Before implementing new technology, Foster suggested hotel operators make sure it will do what it is intended to do to improve the experience for both guests and employees. “It should always be seamless and effective, grant access, and provide convenience and choices,” Foster said. “We refer to it as reload, not rebuild.”
Whatever technology Arbor brings to the guest experience, Patel stresses that it has to be familiar. All amenities across the brand should be consistent, from the television remote control to the entertainment platform; this also includes high-tech fitness, Patel said. “We have Pelotons [a cycling experience]at some of our hotels, and that’s been really successful,” he said.
In terms of operations, Arbor is experimenting with smart-building initiatives around energy and has seen the impact of LED retrofits incentivized by local utilities, Patel said.
Finally, Foster emphasizes leveraging scale and purchasing power when working as a larger hotel management company. “We’re larger than we may seem,” she said. “When it comes to procurement of goods and services for operations through vendor relationships, or procurement of insurance and health benefits for employees, we’re able to offer them to our owners and our partners economically.”

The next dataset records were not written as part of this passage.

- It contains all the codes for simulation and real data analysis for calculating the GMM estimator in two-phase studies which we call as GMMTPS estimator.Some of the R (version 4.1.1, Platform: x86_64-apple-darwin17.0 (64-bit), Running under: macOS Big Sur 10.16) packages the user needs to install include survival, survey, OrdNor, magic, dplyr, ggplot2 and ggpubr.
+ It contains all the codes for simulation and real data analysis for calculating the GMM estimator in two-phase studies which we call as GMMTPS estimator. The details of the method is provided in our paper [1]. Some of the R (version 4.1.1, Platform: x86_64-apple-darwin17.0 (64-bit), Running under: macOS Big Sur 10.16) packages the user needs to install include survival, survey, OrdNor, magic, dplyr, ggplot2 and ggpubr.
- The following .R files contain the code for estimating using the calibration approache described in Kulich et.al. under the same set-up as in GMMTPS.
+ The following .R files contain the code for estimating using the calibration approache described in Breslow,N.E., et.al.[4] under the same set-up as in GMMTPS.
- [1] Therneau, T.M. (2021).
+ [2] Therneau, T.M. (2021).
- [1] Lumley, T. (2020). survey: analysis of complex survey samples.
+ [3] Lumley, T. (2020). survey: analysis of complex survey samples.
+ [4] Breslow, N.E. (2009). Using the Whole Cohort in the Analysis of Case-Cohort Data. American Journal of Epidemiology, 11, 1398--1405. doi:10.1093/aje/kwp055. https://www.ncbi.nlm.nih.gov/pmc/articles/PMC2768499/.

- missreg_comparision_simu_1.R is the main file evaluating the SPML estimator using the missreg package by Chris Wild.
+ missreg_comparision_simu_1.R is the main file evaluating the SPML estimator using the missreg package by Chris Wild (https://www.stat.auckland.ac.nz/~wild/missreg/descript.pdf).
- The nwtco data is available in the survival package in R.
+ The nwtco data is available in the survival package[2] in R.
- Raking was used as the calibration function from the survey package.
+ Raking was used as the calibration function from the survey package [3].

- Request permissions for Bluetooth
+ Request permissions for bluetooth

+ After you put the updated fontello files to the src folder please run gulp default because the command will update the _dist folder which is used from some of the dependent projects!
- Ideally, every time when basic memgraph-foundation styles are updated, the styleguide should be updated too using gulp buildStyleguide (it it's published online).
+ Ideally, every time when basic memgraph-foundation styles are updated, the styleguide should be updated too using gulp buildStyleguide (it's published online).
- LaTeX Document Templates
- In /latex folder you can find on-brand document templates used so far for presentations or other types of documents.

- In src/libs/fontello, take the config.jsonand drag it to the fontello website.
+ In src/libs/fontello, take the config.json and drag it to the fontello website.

The ability to succeed despite the shifting hotel headwinds depends on the ability to adapt to the rapid pace of change. “Right now, success hinges on the ability to be innovative and change quickly to adapt to the times,” Patel said.
With unemployment at a record low and technology accelerating quickly, hoteliers face a tall order, but Foster suggests an entrepreneurial attitude that yields to discipline as a critical factor in implementing successful top-line and bottom-line initiatives.
“Captivating today’s customers and guests requires out-of-the-box thinking and a unique experience,” Foster said, adding that it has to be delivered with profitability and finesse in mind. “It’s a creative discipline. Don’t sacrifice quality in creating something with a cool factor; it’s a balance of efficacy and profitability.”